I shared with Dr. Q that I didn’t know the name of my father, and he said that was okay; we would discover his name in the reading. That is a heart-stopper!
It had never occurred to me that I would learn something—anything—about my father from this reading.
He told me that they would begin by asking me a series of “yes” or “no” questions.
As long as I answered “Yes,” they would go on to the next question.
If I answered “No,” that meant they needed to move on to the next leaf.
He also said I was never to offer any additional information except “Yes” or “No,” and that the reader did not know anything about me—not my name, age, birthday, or country of origin.
Nothing. Zip. Nada. Once my leaf was found, they would provide the information on the leaf and when they finished, at that point, I could ask specific questions if they hadn’t already been answered.

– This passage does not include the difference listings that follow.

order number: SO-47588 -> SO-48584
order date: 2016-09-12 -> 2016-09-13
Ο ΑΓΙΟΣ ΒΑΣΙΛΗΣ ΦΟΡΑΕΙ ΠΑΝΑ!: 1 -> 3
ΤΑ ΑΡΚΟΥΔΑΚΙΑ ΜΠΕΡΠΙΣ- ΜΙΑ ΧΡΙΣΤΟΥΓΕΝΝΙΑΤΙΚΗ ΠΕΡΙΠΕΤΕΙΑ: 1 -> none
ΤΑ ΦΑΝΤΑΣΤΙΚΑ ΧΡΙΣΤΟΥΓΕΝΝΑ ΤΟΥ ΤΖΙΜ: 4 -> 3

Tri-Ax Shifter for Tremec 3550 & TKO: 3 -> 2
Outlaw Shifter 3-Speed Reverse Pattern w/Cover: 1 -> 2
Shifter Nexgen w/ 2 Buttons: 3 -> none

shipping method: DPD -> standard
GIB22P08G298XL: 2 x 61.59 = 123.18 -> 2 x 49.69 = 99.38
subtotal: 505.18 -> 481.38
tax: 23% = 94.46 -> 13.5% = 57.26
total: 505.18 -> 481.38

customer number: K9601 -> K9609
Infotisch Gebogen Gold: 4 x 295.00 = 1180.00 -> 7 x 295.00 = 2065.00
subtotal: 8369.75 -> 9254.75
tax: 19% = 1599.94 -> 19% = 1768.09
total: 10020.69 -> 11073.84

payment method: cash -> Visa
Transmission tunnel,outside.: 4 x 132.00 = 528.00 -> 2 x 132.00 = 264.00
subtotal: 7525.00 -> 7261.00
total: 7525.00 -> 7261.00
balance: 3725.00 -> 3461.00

Dr. Q walked me to the reading room and introduced me to Guruji, the reader, and the translator, who both slightly smiled and welcomed me with their palms pressed together in front their chests in a traditional namaste.
The priest, who couldn’t have been more than twenty-five, picked up the first bundle, looked at the top leaf and spoke in a language I have never heard. Then Babu translated what the priest had said into English, in a heavy accent, which I strained to comprehend.
And so, we began.
“You work as an artist, painter, or writer?”
“No,” I said as I also shook my head from side to side. New leaf.
“You were born in November or December?” “No.”
New leaf.
“You are a college graduate?” “Yes.”
“You are an employee of a large enterprise?” “No.”
New leaf.
“You work as a healer?” “No.”
New leaf.
“Your mother has three children.” “No.”
New leaf
“Your mother is named after a saint?” “No.”
New leaf.
You were born in March or April?” “No.”
New leaf.
This process went on for more than a half hour. Sometimes there would be five yeses in a row, and then, the dreaded “No” would come and Guruji was on to the next leaf. I was beginning to think that there was no leaf for me.
Dr. Q had warned there was no guarantee that everyone had a leaf, or that the correct bundle with my leaf would be found and that, if that happened, it meant this wasn’t the correct time to have a reading.